Depois do pódio de Vicente de Mateos na Volta a Portugal, a agora Aviludo-Louletano reforçou-se com ciclistas para tentar dar maior apoio ao líder, como Márcio Barbosa. "Acho que não vai influenciar muito o resultado do Louletano individual o se terem reforçado colectivamente. É uma equipa que irá continuar à procura das vitórias individuais." Nuno Sabido diz mesmo que pensa que a equipa algarvia "não terá a capacidade de confrontar directamente e colectivamente a W52-FC Porto" e que quando chegar o momento das decisões, Mateos terá de reagir. "Veremos se mais alguém da equipa o acompanhará."

Quanto à Rádio Popular-Boavista, entrará na fase pós-Rui Sousa, com Nuno Sabido a realçar que João Benta manter-se-á como o "ciclista em destaque", como "o homem forte". Já o russo Egor Silin, que chegou já no decorrer da temporada em 2017, depois de ter ficado sem lugar na Katusha-Alpecin, Sabido afirma que já "teve as suas oportunidades, mas não as aproveitou da melhor maneira". "Esta descida de divisão tão repentina teve a ver com algum descrédito por parte dessas equipas por que já passou e neste momento, tendo em conta o ciclismo em Portugal, tremendamente agressivo, eu direi que poderá continuar na sua toada, com fugas e tentar vencer etapas e, se calhar pouco mais do que isso."

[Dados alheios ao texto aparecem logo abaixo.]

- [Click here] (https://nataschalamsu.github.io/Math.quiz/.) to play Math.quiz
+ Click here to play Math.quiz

Já a presença de dois jovens que irão cumprir o primeiro ano de sub-23, Francisco Moreira e João Salgado, mas logo numa equipa profissional, é algo que Nuno Sabido vê como positivo, sendo uma situação distinta dos mais novos que estão nas equipas sub-25. "É muito bom já lá estarem [numa estrutura profissional]. Acresce a motivação, têm um salário e só isso é uma mais valia", explica. Quanto à pressão, "existe sempre e a maior parte das vezes não é colocada pela equipa, pelos directores e staff técnico, é uma pressão que está inerente a cada atleta". Acrescenta que a ambição de chegar ao World Tour faz com que essa pressão surja, mas diz ser saudável, desde que a saibam controlar.

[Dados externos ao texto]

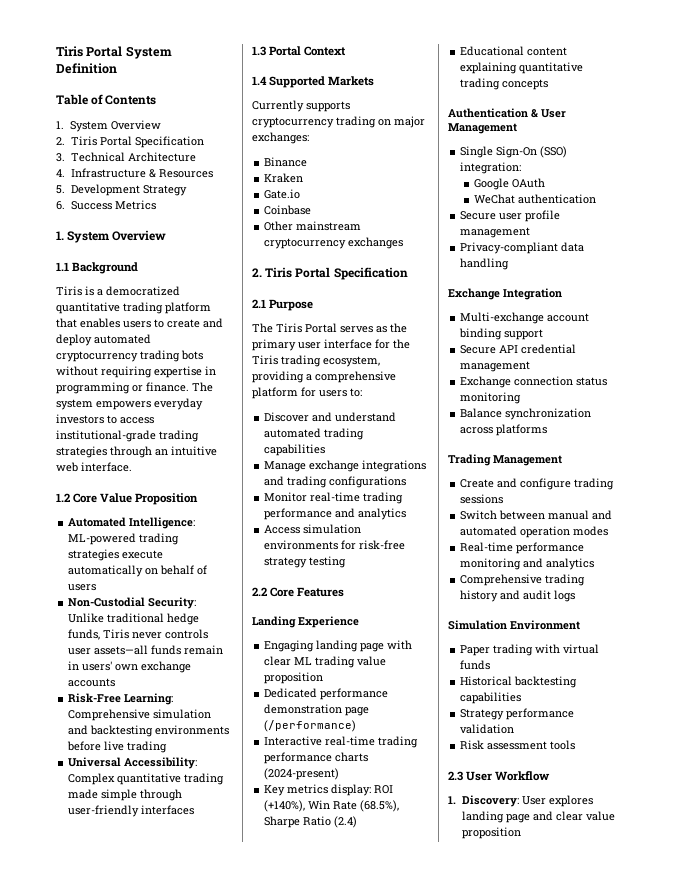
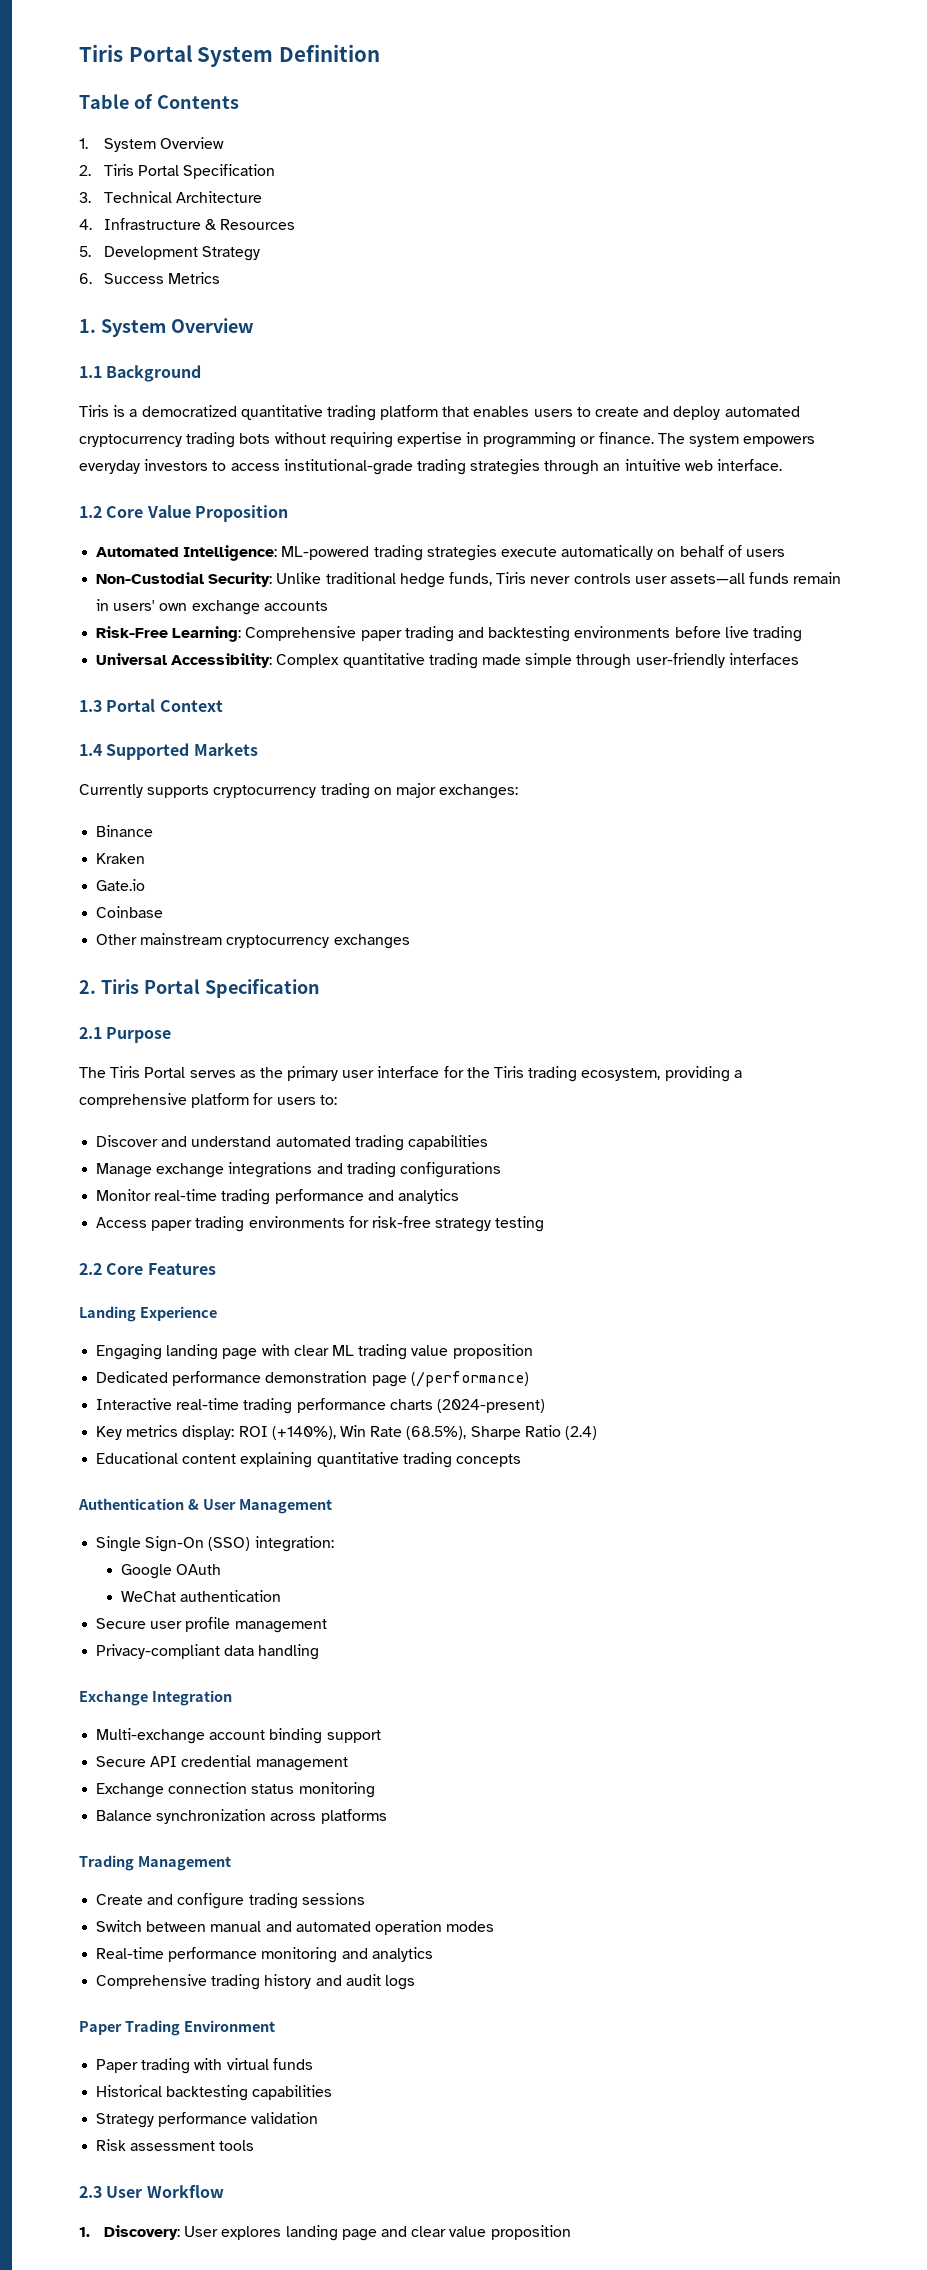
- Risk-Free Learning: Comprehensive simulation and backtesting environments before live trading
+ Risk-Free Learning: Comprehensive paper trading and backtesting environments before live trading
- Access simulation environments for risk-free strategy testing
+ Access paper trading environments for risk-free strategy testing
- Simulation Environment
+ Paper Trading Environment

A Vito-Feirense-BlackJack herdou parte da LA Alumínios-Metalusa-BlackJack, mas Sabido atira logo a diferença que será a mudança de estatuto. "Parte do plantel mantém-se porque infelizmente os ciclistas não tinham alternativa, estão quase que obrigados a ficar na mesma formação." Sabido refere como as condições são diferentes "mesmo do ponto de vista salarial e tudo mais, não serão as mesmas, serão com toda a certeza inferiores". "É a tal motivação que está presente nesses atletas, em quererem fazer melhor esta temporada, para no próximo ano estarem numa equipa profissional", afirmou.

Contudo, espera que Edgar Pinto possa ter uma época livre de incidentes para finalmente mostrar toda a sua qualidade, enquanto João Matias, uma das revelações de 2017, "estará mais marcado".

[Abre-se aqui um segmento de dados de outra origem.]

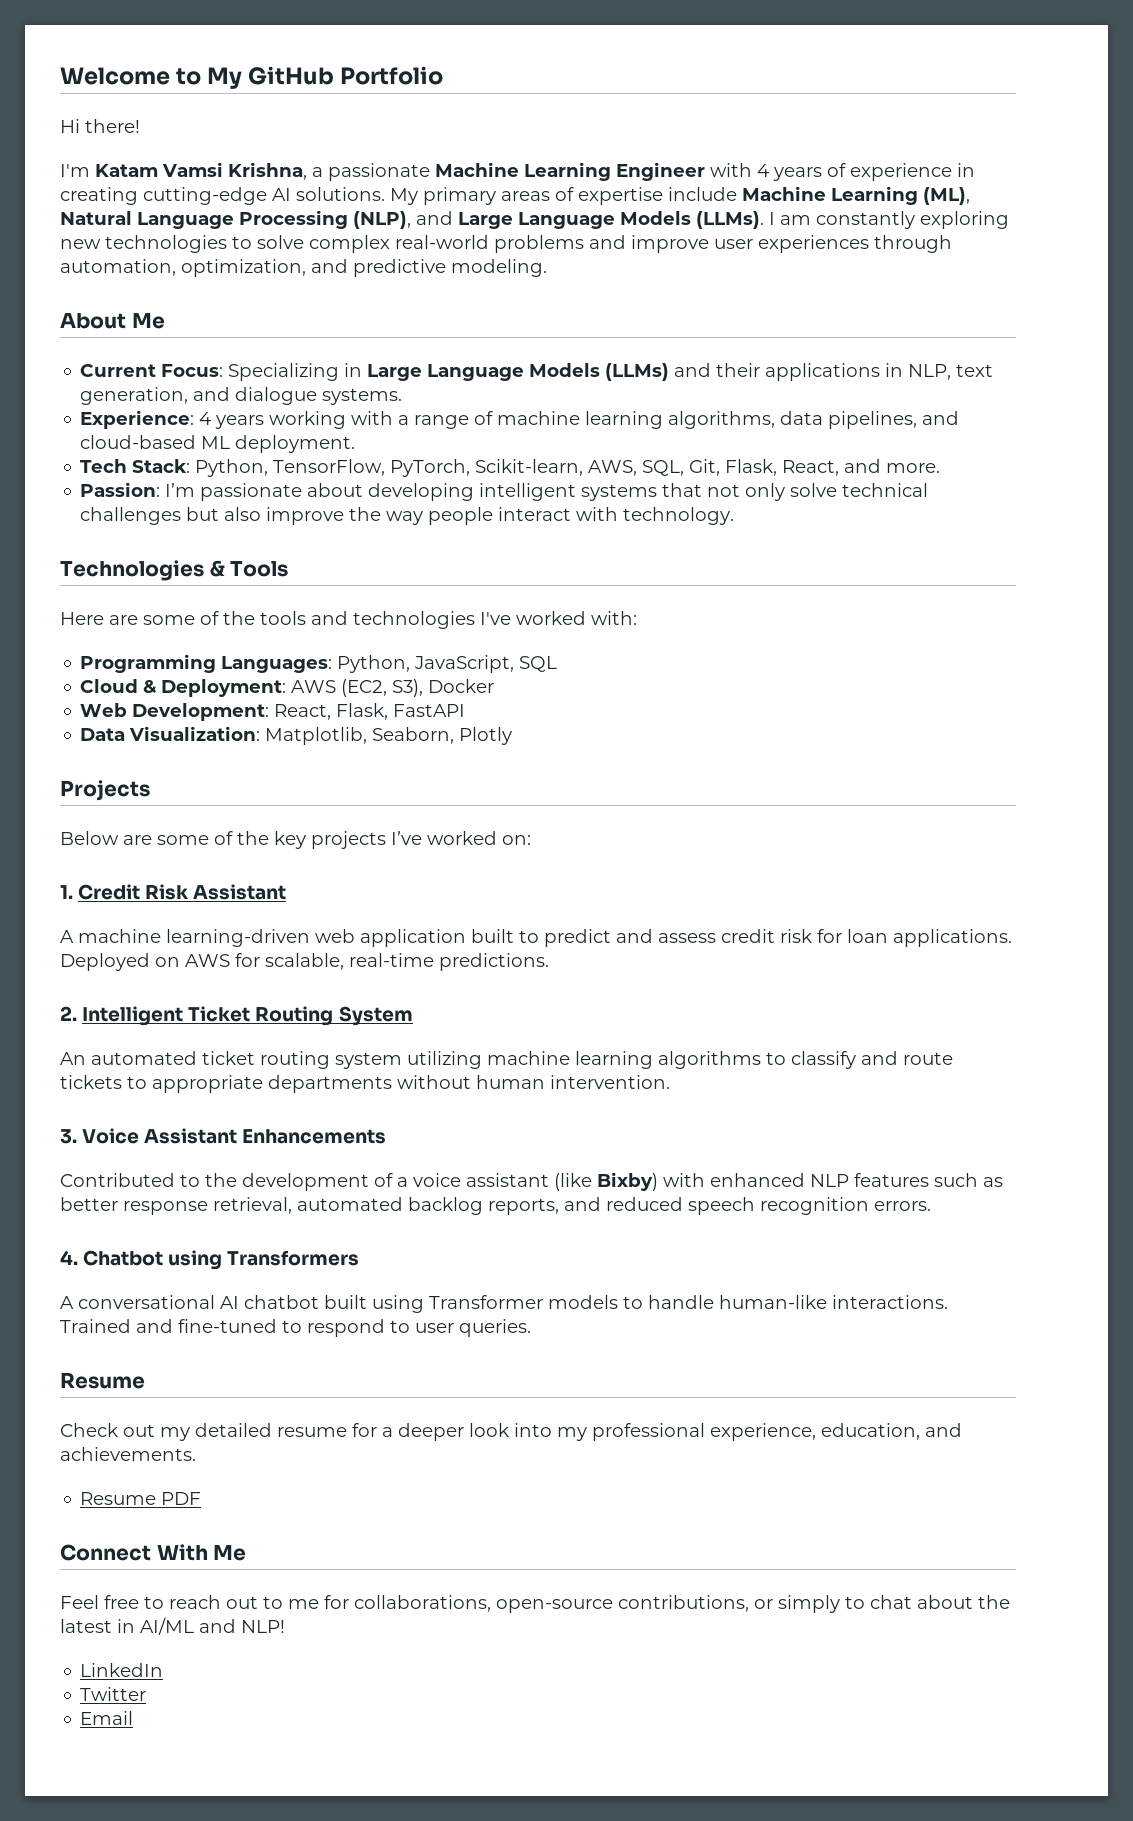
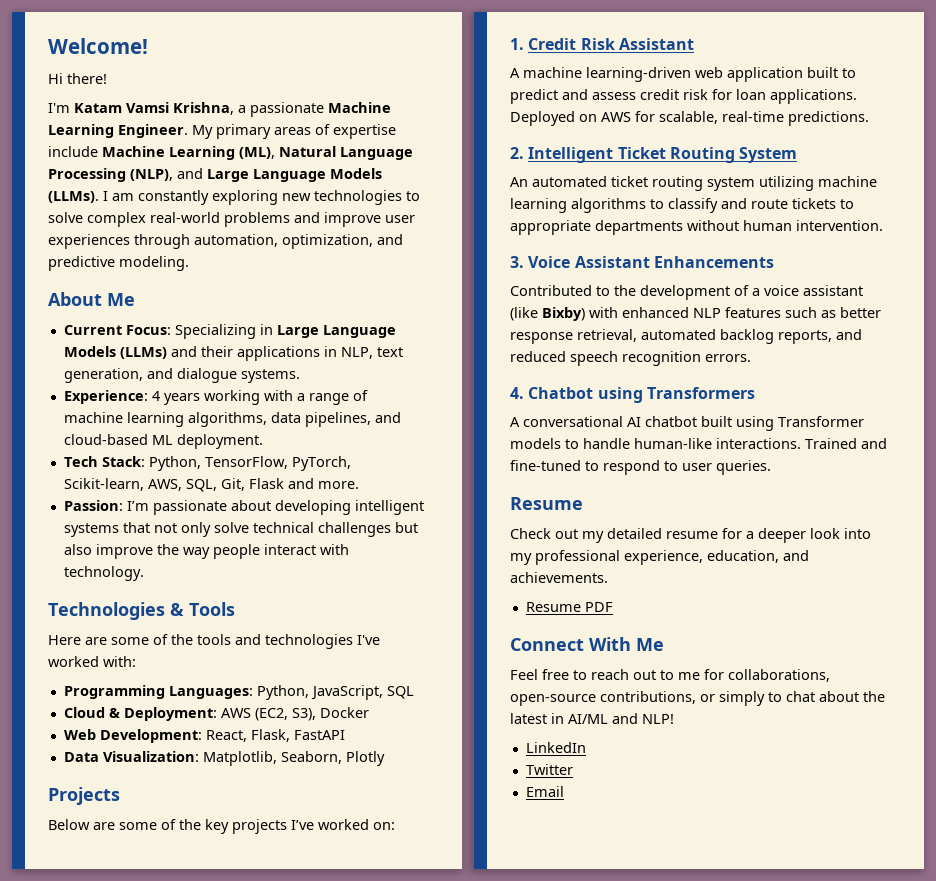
- Welcome to My GitHub Portfolio
+ Welcome!
- I'm Katam Vamsi Krishna, a passionate Machine Learning Engineer with 4 years of experience in creating cutting-edge AI solutions.
+ I'm Katam Vamsi Krishna, a passionate Machine Learning Engineer.
- Tech Stack: Python, TensorFlow, PyTorch, Scikit-learn, AWS, SQL, Git, Flask, React, and more.
+ Tech Stack: Python, TensorFlow, PyTorch, Scikit-learn, AWS, SQL, Git, Flask and more.

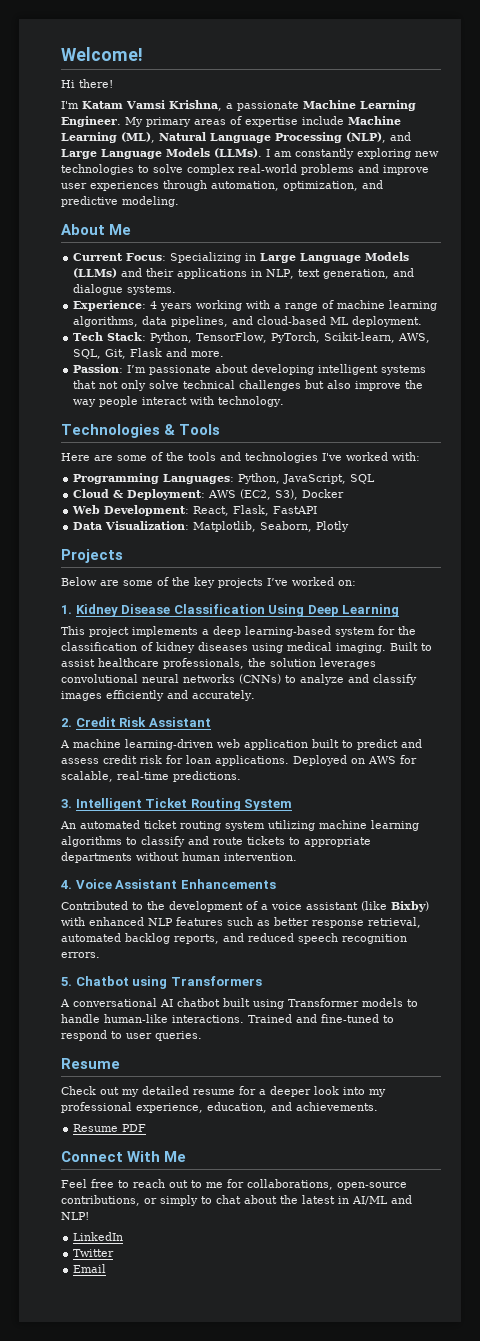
- 1. Credit Risk Assistant
+ 1. Kidney Disease Classification Using Deep Learning
+ This project implements a deep learning-based system for the classification of kidney diseases using medical imaging. Built to assist healthcare professionals, the solution leverages convolutional neural networks (CNNs) to analyze and classify images efficiently and accurately.
+ 2. Credit Risk Assistant
- 2. Intelligent Ticket Routing System
+ 3. Intelligent Ticket Routing System
- 3. Voice Assistant Enhancements
+ 4. Voice Assistant Enhancements
- 4. Chatbot using Transformers
+ 5. Chatbot using Transformers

Possíveis destaques para 2018

Nuno Sabido joga à defesa quanto a algum ou alguns ciclistas que possam destacar-se este ano. "Esperar para ver!" No entanto, questionado sobre jovens que se deve seguir com maior atenção e que ainda não se tenha referido, tendo também em conta as novas estruturas Continentais, fala-se de nomes como Francisco Campos, campeão nacional de sub-23 e vencedor da Prova de Abertura Região de Aveiro em 2017, mas também César Martingil e Gaspar Gonçalves, dois corredores que se tornaram profissionais com a Liberty Seguros-Carglass.

Considerando que estas equipas vão tentar criar as suas oportunidades, como entrar em fugas ou lutar pelas classificações secundárias, Sabido refere como Francisco Campos é um sprinter que consegue passar bem algumas dificuldades e como César Martingil irá reforçar precisamente essas chegadas com o pelotão compacto. Gaspar Gonçalves, um corredor mais completo, poderá tentar acompanhar os melhores, mas ainda lhe falta a experiência para poder alcançar grandes resultados. Porém, Sabido espera que a adquira e possa tornar-se numa referência do ciclismo nacional.

Não será preciso esperar muito pelo início da acção nas estradas portuguesas, pois é já este domingo que o pelotão nacional se faz à estrada na Prova de Abertura Região de Aveiro. Serão 155,5 quilómetros que começarão em Oliveira do Bairro, com a meta colocada na Torreira.